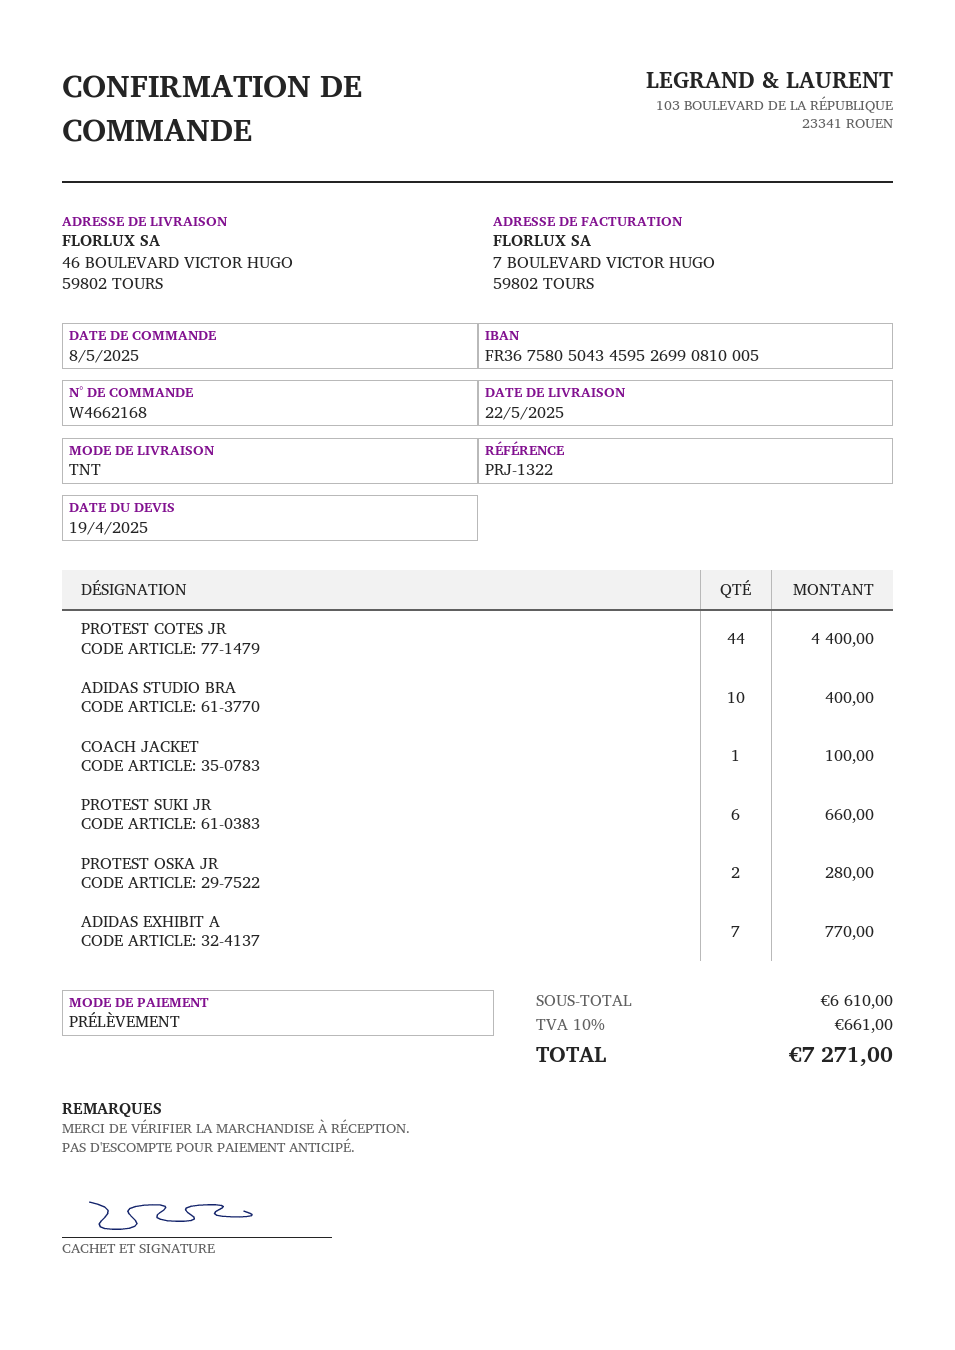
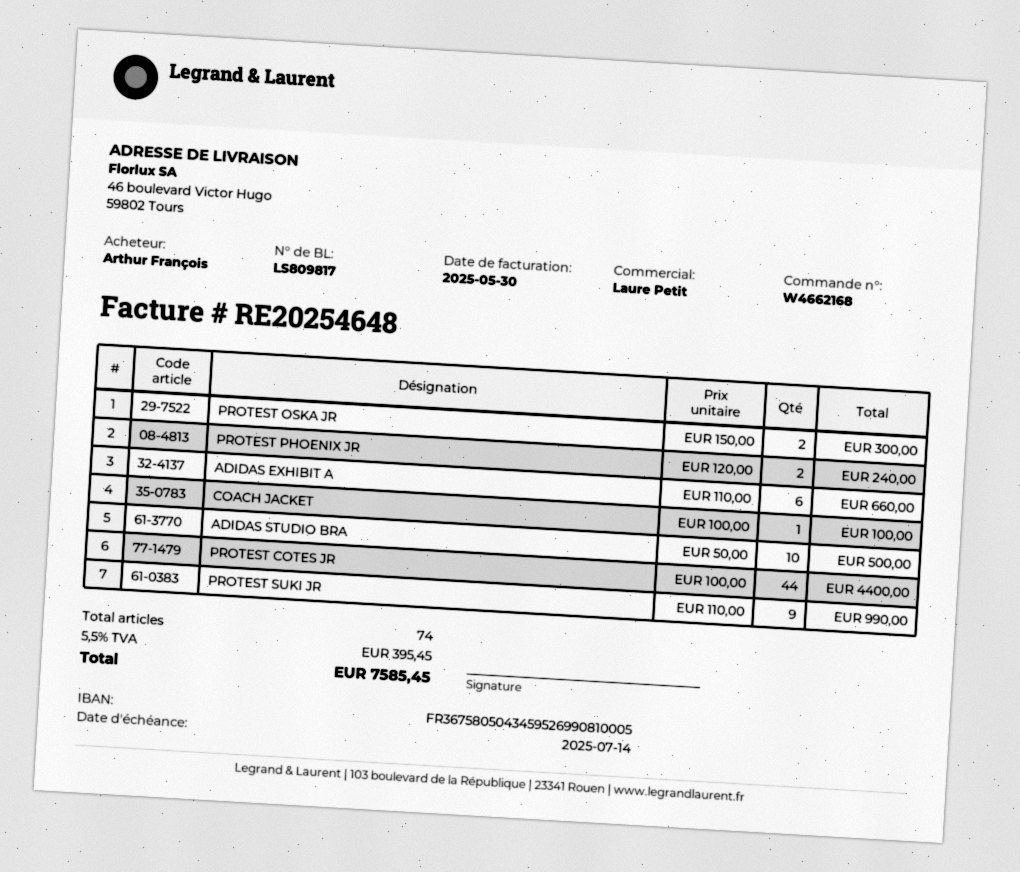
ADIDAS STUDIO BRA: 10 for 400.00 -> 10 for 500.00
PROTEST SUKI JR: 6 for 660.00 -> 9 for 990.00
PROTEST OSKA JR: 2 for 280.00 -> 2 for 300.00
ADIDAS EXHIBIT A: 7 for 770.00 -> 6 for 660.00
PROTEST PHOENIX JR: none -> 2 for 240.00
tax: 10% = 661.00 -> 5.5% = 395.45
total: 7271.00 -> 7585.45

§

WORK INSTRUCTIONS
From the line containing "PROTEST OSKA JR: 2 for 280.00 -> 2 for 300.00" to the last line of the data above, copy each line exactly and add nothing.

EXERCISE OUTPUT
PROTEST OSKA JR: 2 for 280.00 -> 2 for 300.00
ADIDAS EXHIBIT A: 7 for 770.00 -> 6 for 660.00
PROTEST PHOENIX JR: none -> 2 for 240.00
tax: 10% = 661.00 -> 5.5% = 395.45
total: 7271.00 -> 7585.45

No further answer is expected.